> **SUPPLIED DATA**:
----------

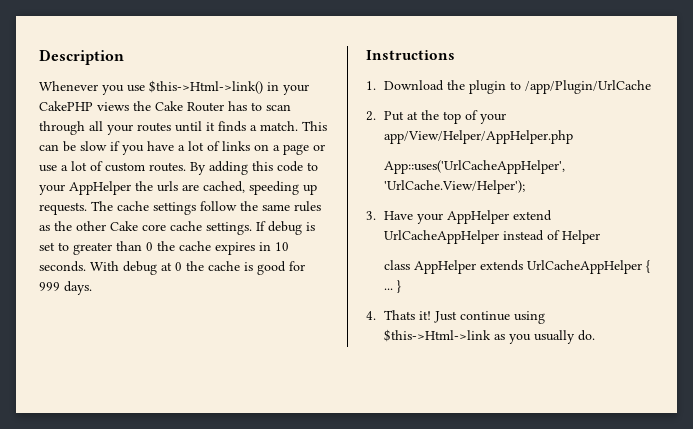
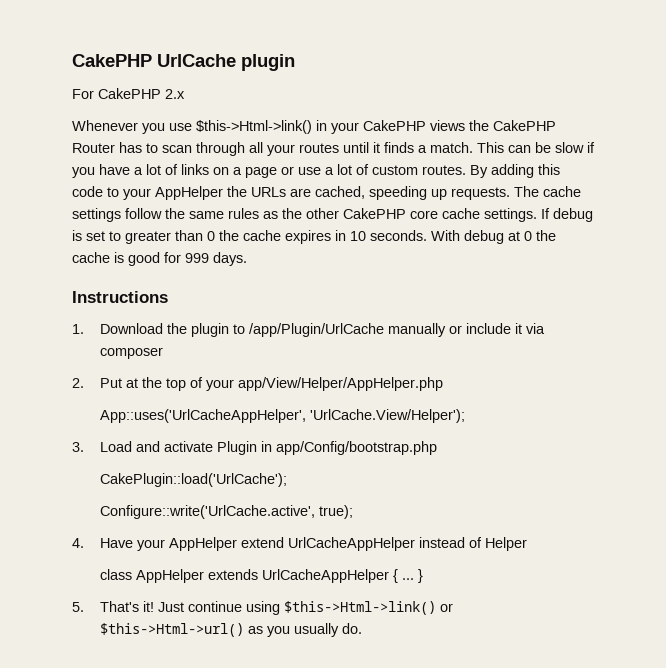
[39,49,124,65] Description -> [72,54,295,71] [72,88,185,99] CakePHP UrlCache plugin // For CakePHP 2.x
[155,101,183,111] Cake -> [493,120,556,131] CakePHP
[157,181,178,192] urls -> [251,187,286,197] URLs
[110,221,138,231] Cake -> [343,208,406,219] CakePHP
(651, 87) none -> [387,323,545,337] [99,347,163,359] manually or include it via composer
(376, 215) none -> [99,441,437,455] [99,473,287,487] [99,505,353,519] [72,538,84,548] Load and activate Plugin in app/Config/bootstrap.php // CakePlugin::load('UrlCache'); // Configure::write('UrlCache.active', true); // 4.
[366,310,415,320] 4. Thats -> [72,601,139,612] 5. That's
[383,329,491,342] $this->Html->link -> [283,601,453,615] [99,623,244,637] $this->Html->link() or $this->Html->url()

----------

> **PROBLEM**:
Exactly the lines from the one containing "(376, 215) none" through the last line of the records are to be transcribed, both endpoints included.

> **TASK RESPONSE**:
(376, 215) none -> [99,441,437,455] [99,473,287,487] [99,505,353,519] [72,538,84,548] Load and activate Plugin in app/Config/bootstrap.php // CakePlugin::load('UrlCache'); // Configure::write('UrlCache.active', true); // 4.
[366,310,415,320] 4. Thats -> [72,601,139,612] 5. That's
[383,329,491,342] $this->Html->link -> [283,601,453,615] [99,623,244,637] $this->Html->link() or $this->Html->url()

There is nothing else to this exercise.